Despite the evidence accumulated in recent years, ignorance about the subject persists. “Most doctors still tend not to see obesity as a risk factor for cancer,” says oncologist Hoff. “That needs to change.”
Prevention
Obesity also appears to increase the risk of tumor recurrence. Epidemiological studies indicate that women who are obese or who gain weight after treatment face a higher risk of the disease returning. The explanation lies, again, on high estrogen levels. “We always advise patients undergoing treatment to maintain a healthy lifestyle, lose weight and do physical activity,” says Cagnacci.
With that goal in mind, artisan Leila Maria de Siqueira Garcia, 64, reorganized her habits. She was never thin, but she weighed over 130 kg during breast cancer treatment. “One day I looked at myself in the mirror and decided that I would get a new body,” she said.
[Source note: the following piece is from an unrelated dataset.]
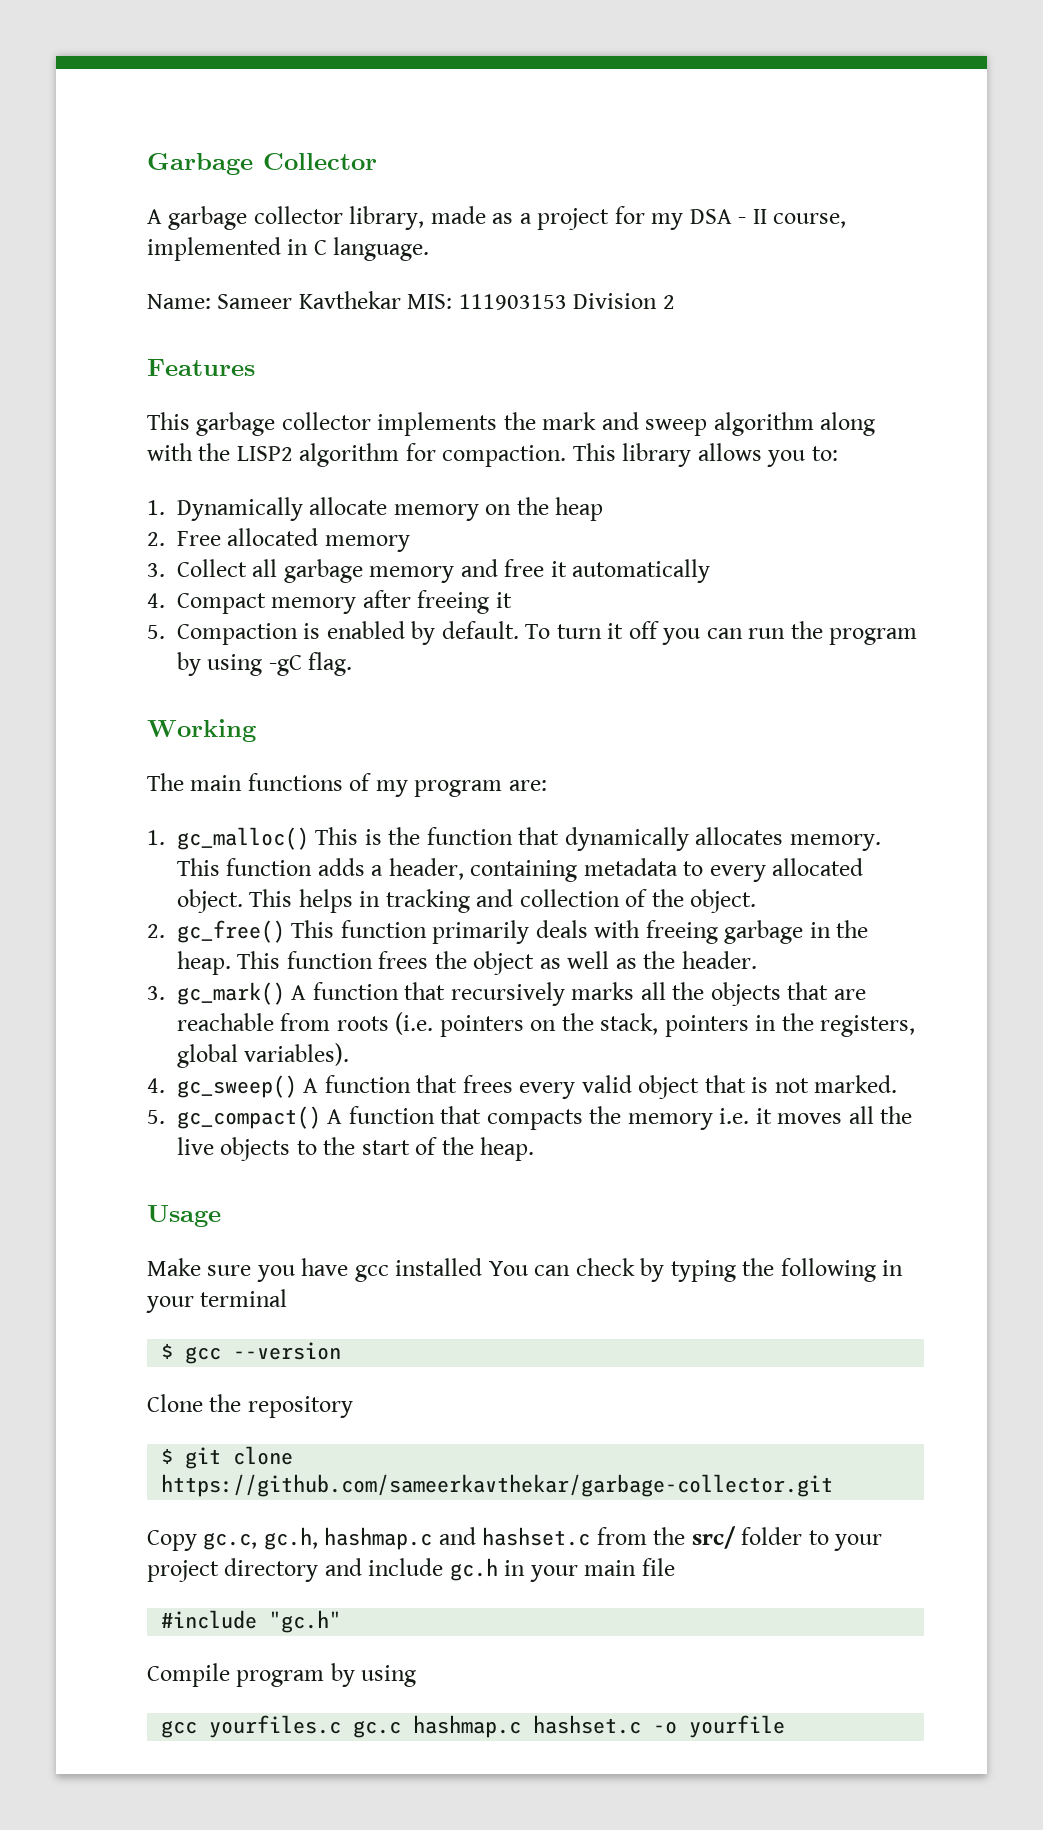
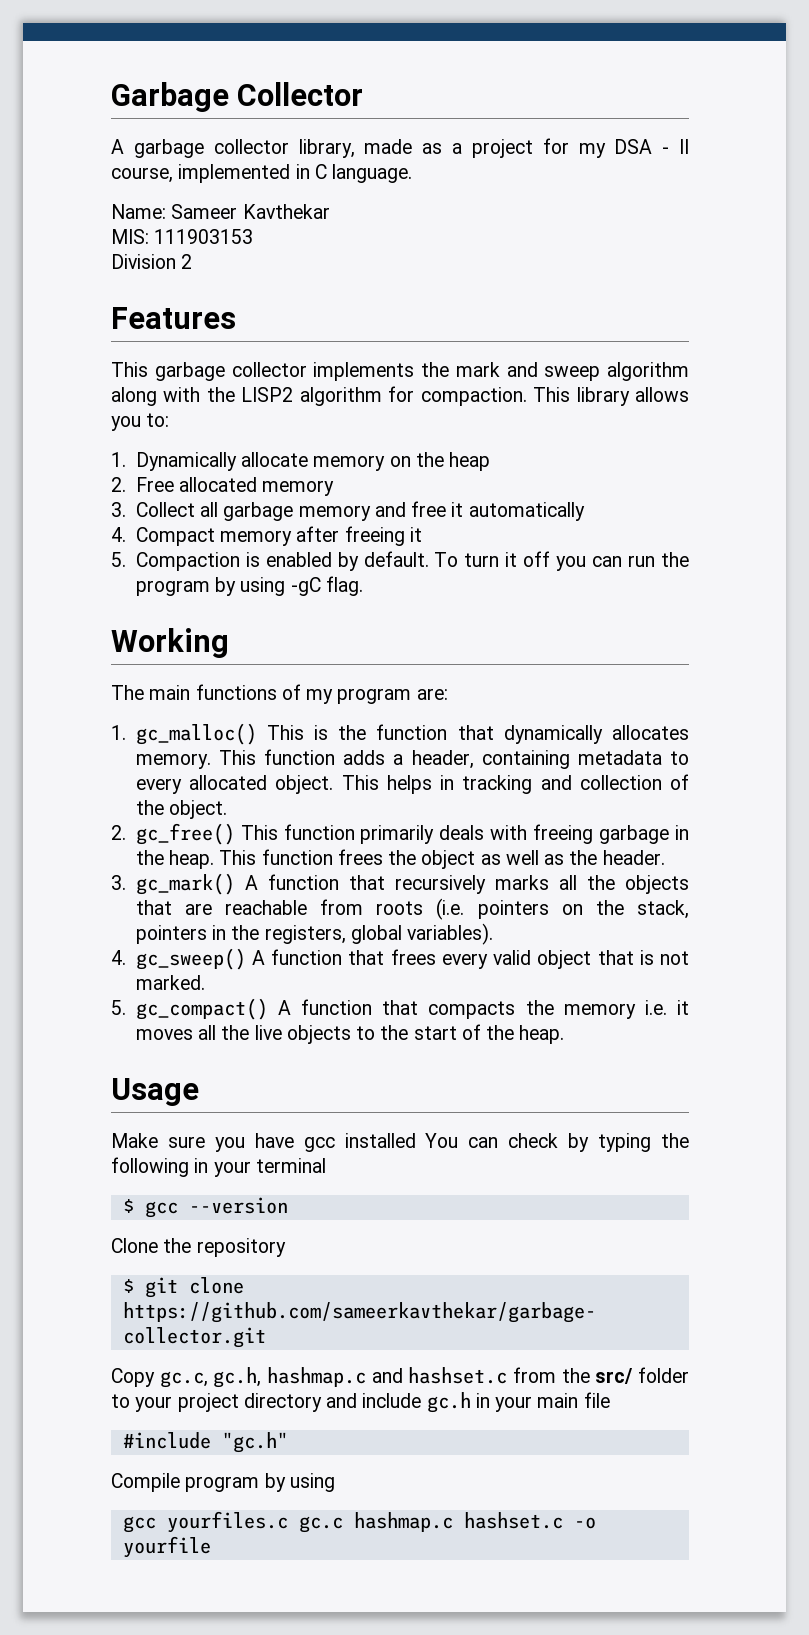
- Name: Sameer Kavthekar MIS: 111903153 Division 2
+ Name: Sameer Kavthekar
+ MIS: 111903153
+ Division 2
She lost 47 kg in three years. “On my own, I changed my diet to reduce fat, sugar and soda,” says she, who was discharged from cancer treatment more than 10 years ago. “Today I feel great, but I want to lose another 5 kg to have breast reconstruction surgery,” she says.
limitations
Most of the evidence linking obesity to an increased risk of cancer is derived from large cohort studies, a type of observational study that aims to analyze, in a previously defined population, what the incidence of a given disease will be. Data from observational studies can be difficult to interpret. Despite these limitations, there is consistent evidence that large amounts of body fat increase the risk of cancer, according to the NCI of the United States.
In 2016, the WHO’s International Agency for Research on Cancer (IARC) analyzed evidence from more than a thousand studies on the topic and concluded that the absence of excess body fat reduces the risk of cancer. The work was published in The New England Journal of Medicine.
“Cancer is a multifactorial disease. It is difficult to define the cause in a particular person”, said oncologist Ronaldo Corrêa, from the Inca Prevention and Surveillance Coordination. “In almost 90% of cases, the triggering factor is a lifestyle behavior or environmental exposure.”
According to Corrêa, there is no study that has evaluated the relative risk of being overweight in the Brazilian population. The researcher explains that many of the surveys carried out in the world do not analyze only the obesity ranges.
They include all sorts of excess in the same package. That is: one category of overweight and three of obesity, according to the classification of BMI (body mass index).
This definition of overweight contributed to the emergence of 1.8% of cancer cases in Brazil, according to an estimate published by Corrêa and colleagues last year in the scientific journal PLOS 1. According to Inca, 5% of breast cancer cases in post-menopause are attributable to excess body fat.
“It is not uncommon for three institutions to report different values”, says Corrêa. “It depends on the data from the population surveys the researchers used.”
little tire
Paulo Hoff points out: “What increases the risk of cancer is obesity (BMI above 30), not a little overweight”, he says. “If a person has a spare tire, it does not mean that they have an increased risk of suffering from the disease.”
The trend is that in the coming years the number of cancer cases attributable to excess fat will increase.
The advance of overweight, which already affects 57.5% of Brazilians, causes concern, because the tendency is that they continue to gain weight and become obese. It is more difficult to make an overweight person lose weight than it is to prevent a person of normal weight from turning into someone who is overweight.
“Adopting a healthy lifestyle as a protective factor is a simple thing that most people can pursue and achieve,” says breast specialist Cagnacci.
The value of the benefits is immense. The information is from the newspaper. The State of São Paulo.